#### EXERCISE INSTRUCTIONS
Repeat, exactly and in full, the lines of the listing below, but without any pictures.
[Start of section]
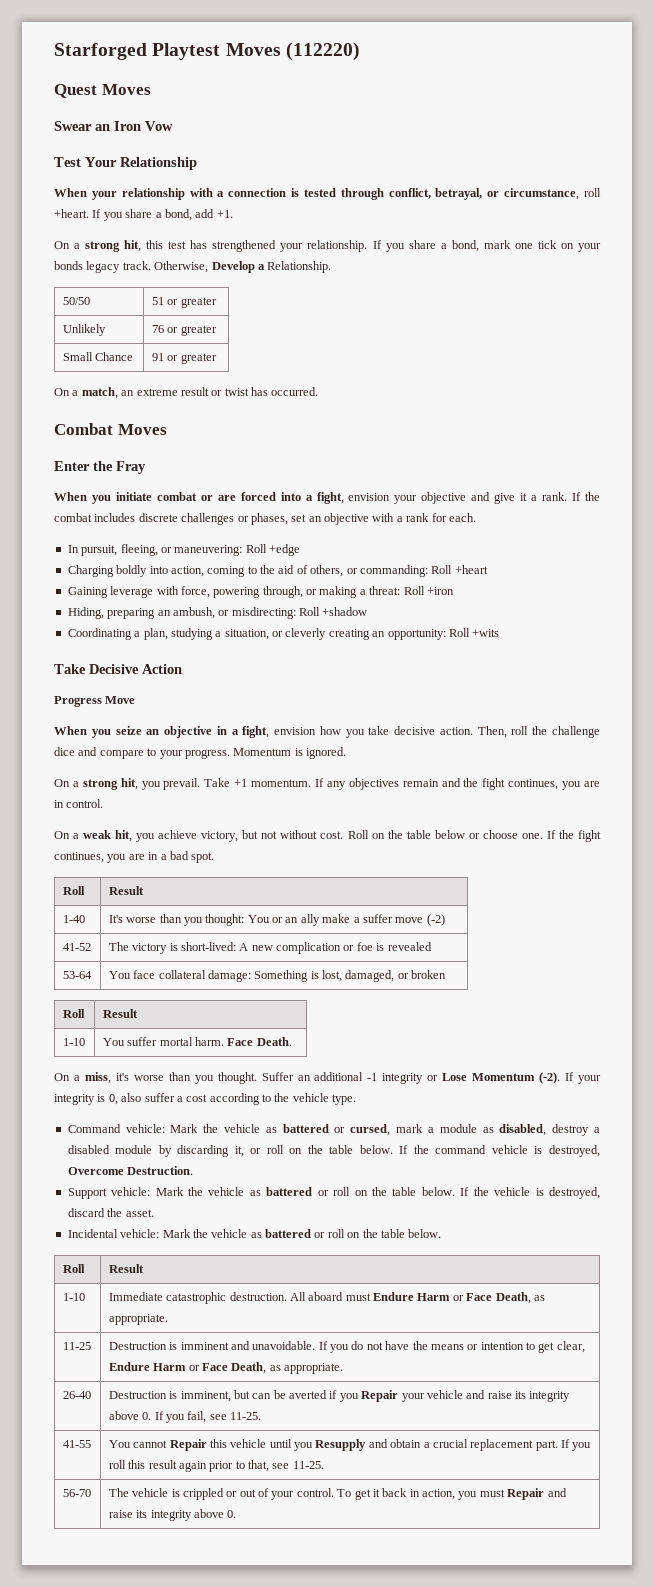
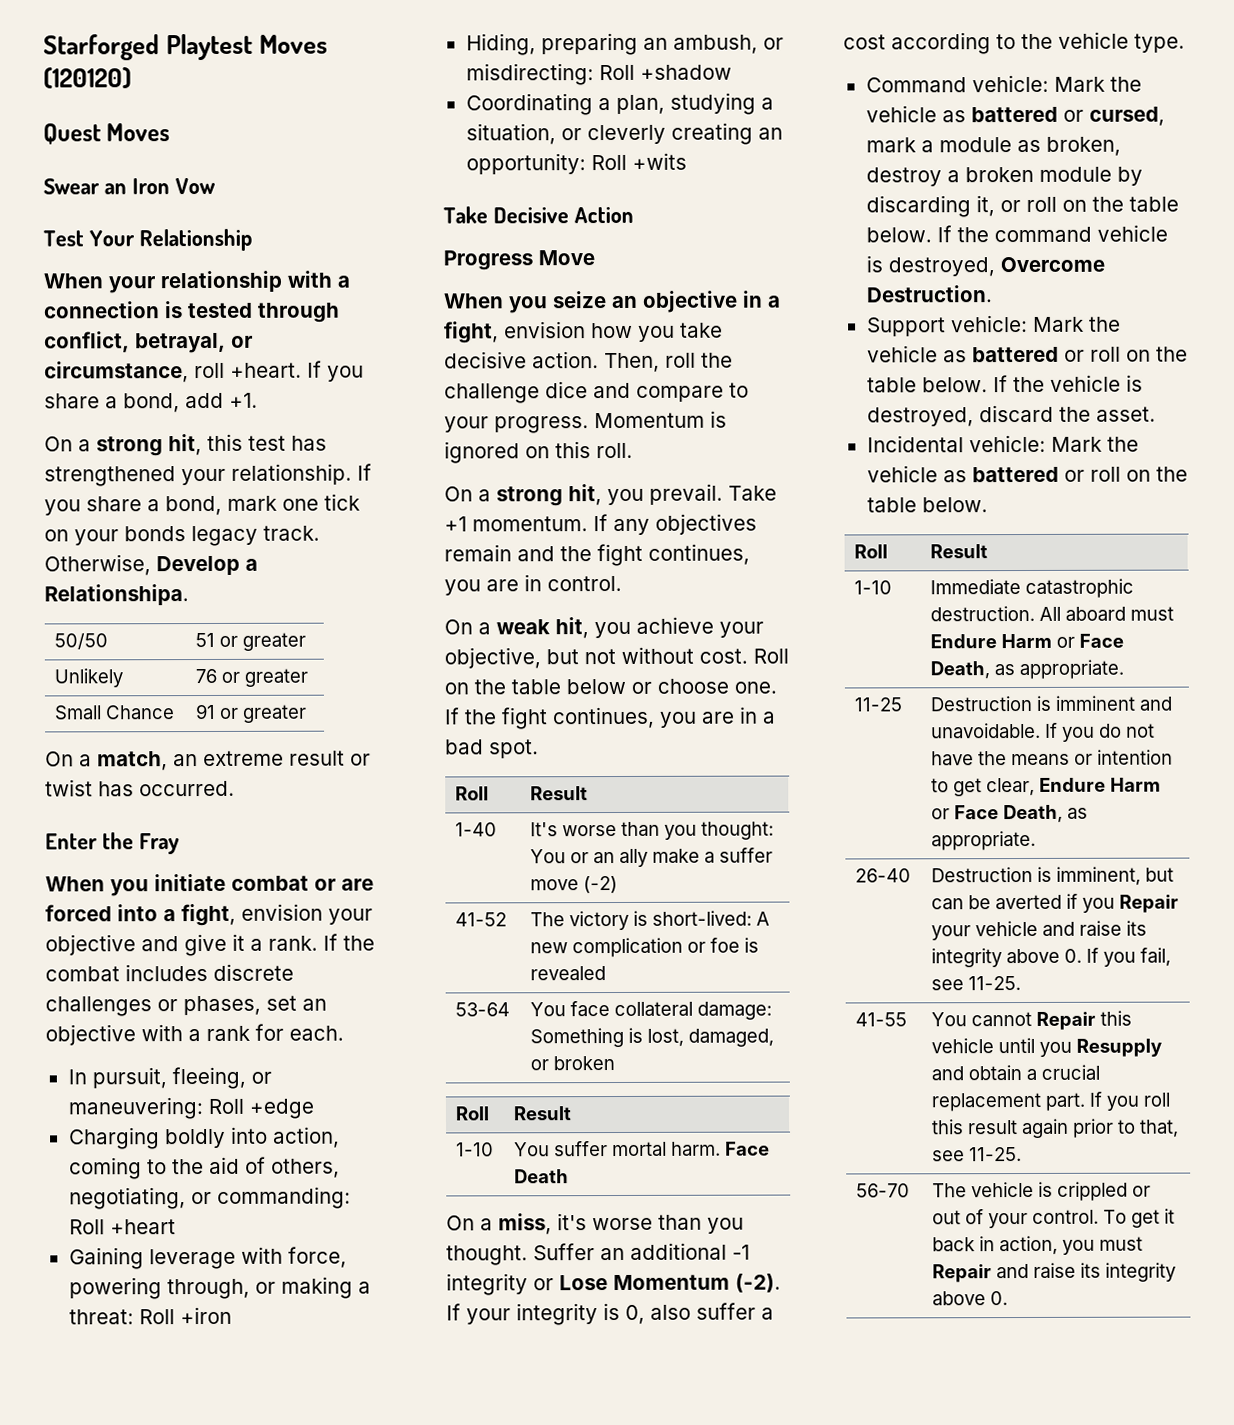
- Starforged Playtest Moves (112220)
+ Starforged Playtest Moves (120120)
- Otherwise, Develop a Relationship.
+ Otherwise, Develop a Relationshipa.
- Combat Moves
- Charging boldly into action, coming to the aid of others, or commanding: Roll +heart
+ Charging boldly into action, coming to the aid of others, negotiating, or commanding: Roll +heart
- Momentum is ignored.
+ Momentum is ignored on this roll.
- On a weak hit, you achieve victory, but not without cost.
+ On a weak hit, you achieve your objective, but not without cost.
- 1-10 | You suffer mortal harm. Face Death.
+ 1-10 | You suffer mortal harm. Face Death
- Command vehicle: Mark the vehicle as battered or cursed, mark a module as disabled, destroy a disabled module by discarding it, or roll on the table below.
+ Command vehicle: Mark the vehicle as battered or cursed, mark a module as broken, destroy a broken module by discarding it, or roll on the table below.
[End of section]
#### TASK SOLUTION
- Starforged Playtest Moves (112220)
+ Starforged Playtest Moves (120120)
- Otherwise, Develop a Relationship.
+ Otherwise, Develop a Relationshipa.
- Combat Moves
- Charging boldly into action, coming to the aid of others, or commanding: Roll +heart
+ Charging boldly into action, coming to the aid of others, negotiating, or commanding: Roll +heart
- Momentum is ignored.
+ Momentum is ignored on this roll.
- On a weak hit, you achieve victory, but not without cost.
+ On a weak hit, you achieve your objective, but not without cost.
- 1-10 | You suffer mortal harm. Face Death.
+ 1-10 | You suffer mortal harm. Face Death
- Command vehicle: Mark the vehicle as battered or cursed, mark a module as disabled, destroy a disabled module by discarding it, or roll on the table below.
+ Command vehicle: Mark the vehicle as battered or cursed, mark a module as broken, destroy a broken module by discarding it, or roll on the table below.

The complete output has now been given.